Bhagavan honors Dhruva, the pole star, by giving him a realm of his own, also called Dhruva. Bhagavan ties a cloth around Dhruva's head, signifying the gift of a mantra. Below, Maitreya tells this story to Vidura at Hardwar. (E2)

At the inauspicious southwest corner, Mohini serves amrita, the nectar of immortality, to the devas. On the left, envious asuras or anti-devas watch, beguiled by Vishnu in this seductive but delusional form. The asura king, Bali, is at the top, crowned. Mohini figures in the important story of the Churning of the Ocean of Milk. (S6)

Around the corner Bhagavan sits in Lokaloka, with Shuka below explaining this location to Parikshit. He explains that space is divided into directional space (loka) and non-directional space (aloka). Bhagwan with four faces sits in Lokaloka and gazes in all four directions. At the upper left, Kalki rides his white horse Devadatta. Kalki is the avatar who appears at the end of the Kali Yuga to defeat the asura Kali, who has been ruling the world since the end of Bharata's reign. Kalki has been told by Bhagavan to re-establish proper dharma. (W2)

The priest unlocks the door to the shrine.

Inside, there is an image, not to be photographed, of the lord of Vaikunt in his human form, Krishna. (Alexander Rea in 1909 published a sketch of the statue, which is black. A photograph appears in M.S. Ramesh, 108 Vaishnavite Divya Desams, 1993.)

The image within is one of the many forms or vyuhas of the god. Three others are illustrated in reliefs that are carved on the wall of an interior corridor on this level.

A side glimpse of the shrine, again with lion-base columns.

Here, in the north corridor, the Plower or Samkarshana vyuha gazes north through a window in the vimana wall toward Bharata, the world of human life. These forms are those assumed by Vishnu while reclining in a trance on the floor above.

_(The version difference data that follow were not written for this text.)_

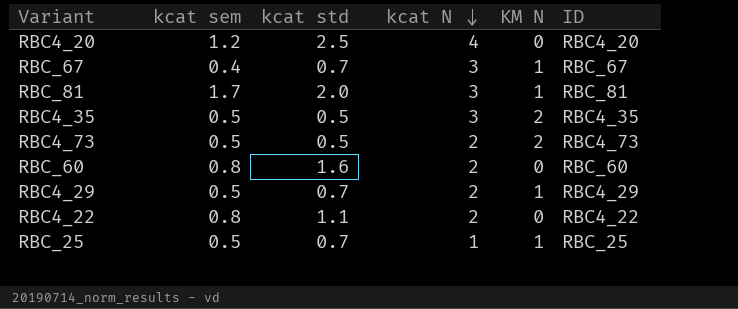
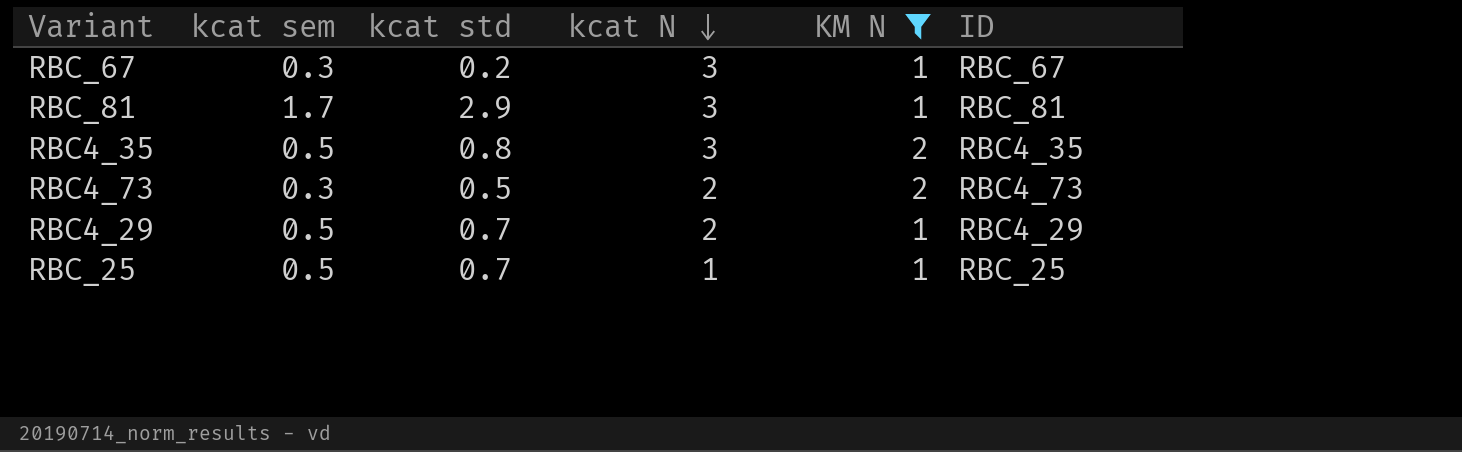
filter: none -> KM N != 0
RBC_67 | kcat sem: 0.4 -> 0.3
RBC_67 | kcat std: 0.7 -> 0.2
RBC_81 | kcat std: 2.0 -> 2.9
RBC4_35 | kcat std: 0.5 -> 0.8
RBC4_73 | kcat sem: 0.5 -> 0.3

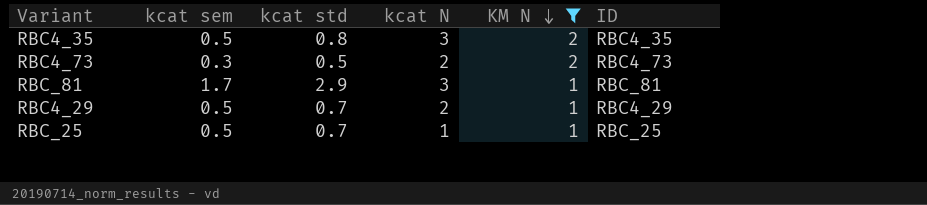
row order: kcat N descending -> KM N descending
row RBC_67: 0.3 | 0.2 | 3 | 1 | RBC_67 -> none

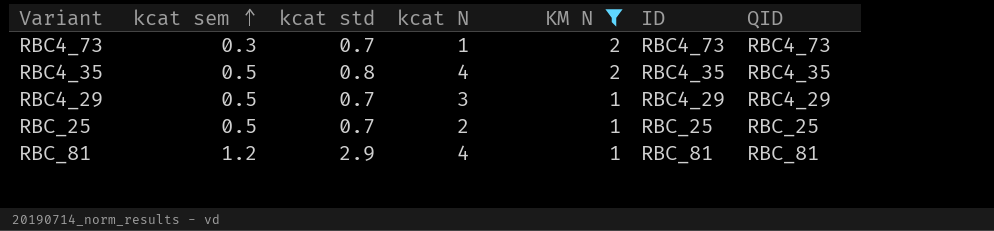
row order: KM N descending -> kcat sem ascending
column QID | position: none -> 7
RBC4_73 | kcat std: 0.5 -> 0.7
RBC4_73 | kcat N: 2 -> 1
RBC4_35 | kcat N: 3 -> 4
RBC4_29 | kcat N: 2 -> 3
RBC_25 | kcat N: 1 -> 2
RBC_81 | kcat sem: 1.7 -> 1.2
RBC_81 | kcat N: 3 -> 4

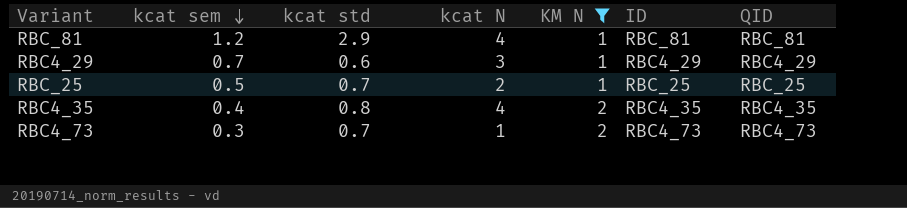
row order: kcat sem ascending -> kcat sem descending
RBC4_29 | kcat sem: 0.5 -> 0.7
RBC4_29 | kcat std: 0.7 -> 0.6
RBC4_35 | kcat sem: 0.5 -> 0.4

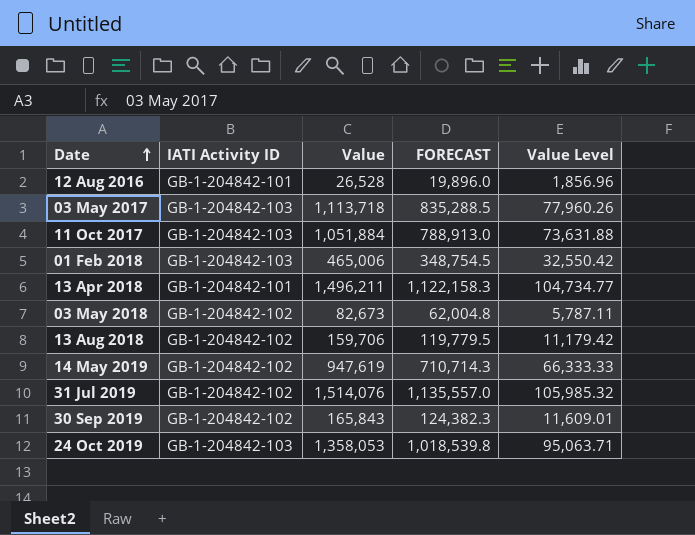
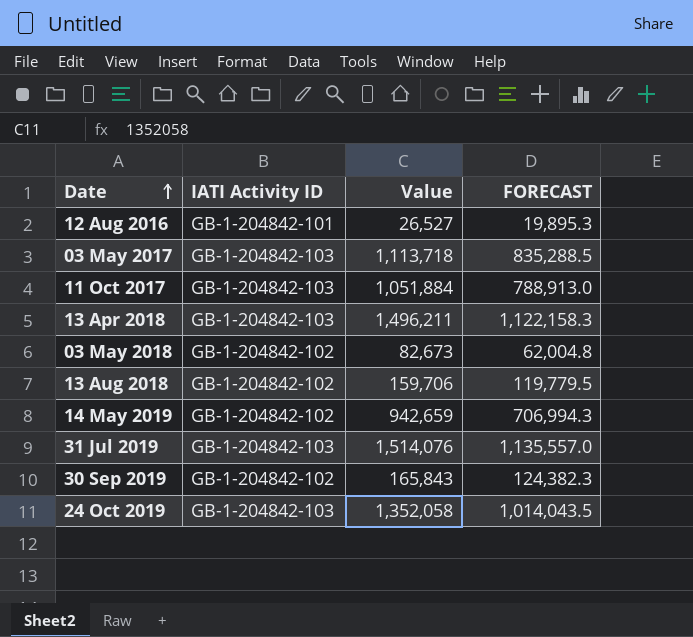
column Value Level | formula: [Value] * 0.07 -> none
row 01 Feb 2018: GB-1-204842-103 | 465,006 | 348,754.5 | 32,550.42 -> none
12 Aug 2016 | Value: 26,528 -> 26,527
12 Aug 2016 | FORECAST: 19,896.0 -> 19,895.3
13 Apr 2018 | IATI Activity ID: GB-1-204842-101 -> GB-1-204842-103
14 May 2019 | Value: 947,619 -> 942,659
14 May 2019 | FORECAST: 710,714.3 -> 706,994.3
31 Jul 2019 | IATI Activity ID: GB-1-204842-102 -> GB-1-204842-103
24 Oct 2019 | Value: 1,358,053 -> 1,352,058
24 Oct 2019 | FORECAST: 1,018,539.8 -> 1,014,043.5

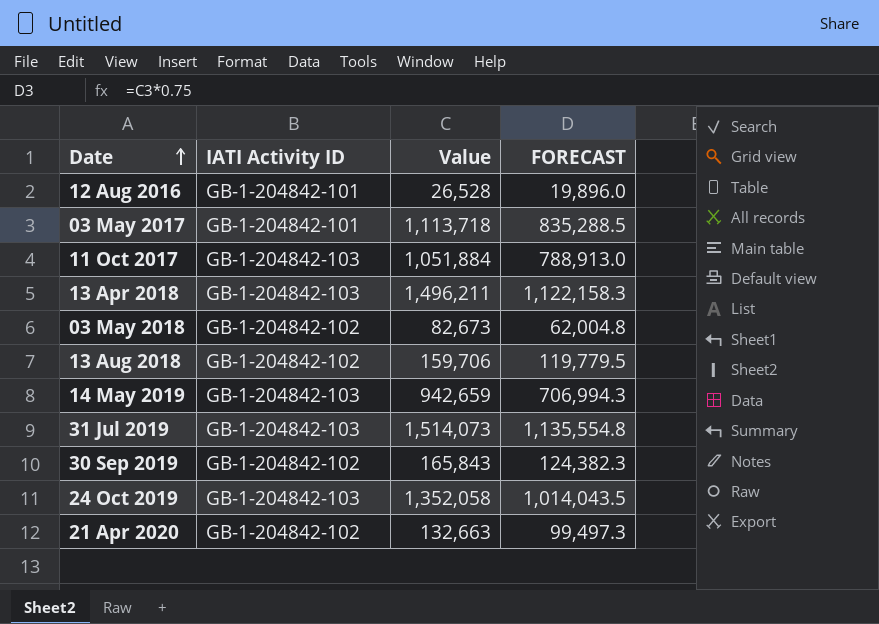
12 Aug 2016 | Value: 26,527 -> 26,528
12 Aug 2016 | FORECAST: 19,895.3 -> 19,896.0
03 May 2017 | IATI Activity ID: GB-1-204842-103 -> GB-1-204842-101
14 May 2019 | IATI Activity ID: GB-1-204842-102 -> GB-1-204842-103
31 Jul 2019 | Value: 1,514,076 -> 1,514,073
31 Jul 2019 | FORECAST: 1,135,557.0 -> 1,135,554.8
row 21 Apr 2020: none -> GB-1-204842-102 | 132,663 | 99,497.3

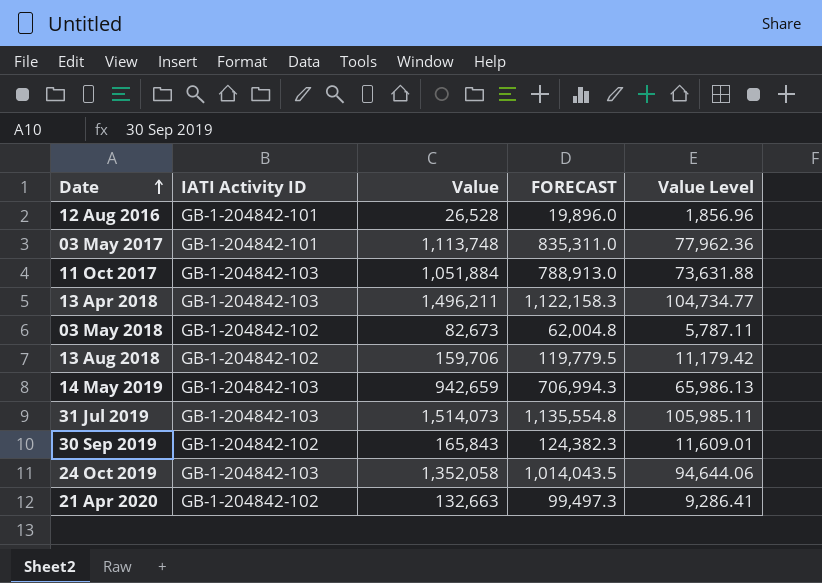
column Value Level | formula: none -> [Value] * 0.07
03 May 2017 | Value: 1,113,718 -> 1,113,748
03 May 2017 | FORECAST: 835,288.5 -> 835,311.0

Here is the first of those transformations, Samkarshana, the Plower, with five cobra heads behind his crown. Like the other three vyuhas, this one is no longer used in worship.

Pradyumna the Pre-eminently Mighty, the second formation, faces east to heaven.

Aniruddha, the Unobstructed, faces south toward Lanka, the abode of demons.

Wondering how to get to the next level? There are stairs, but they rise from an inner corridor between the one seen in the last few pictures and the shrine.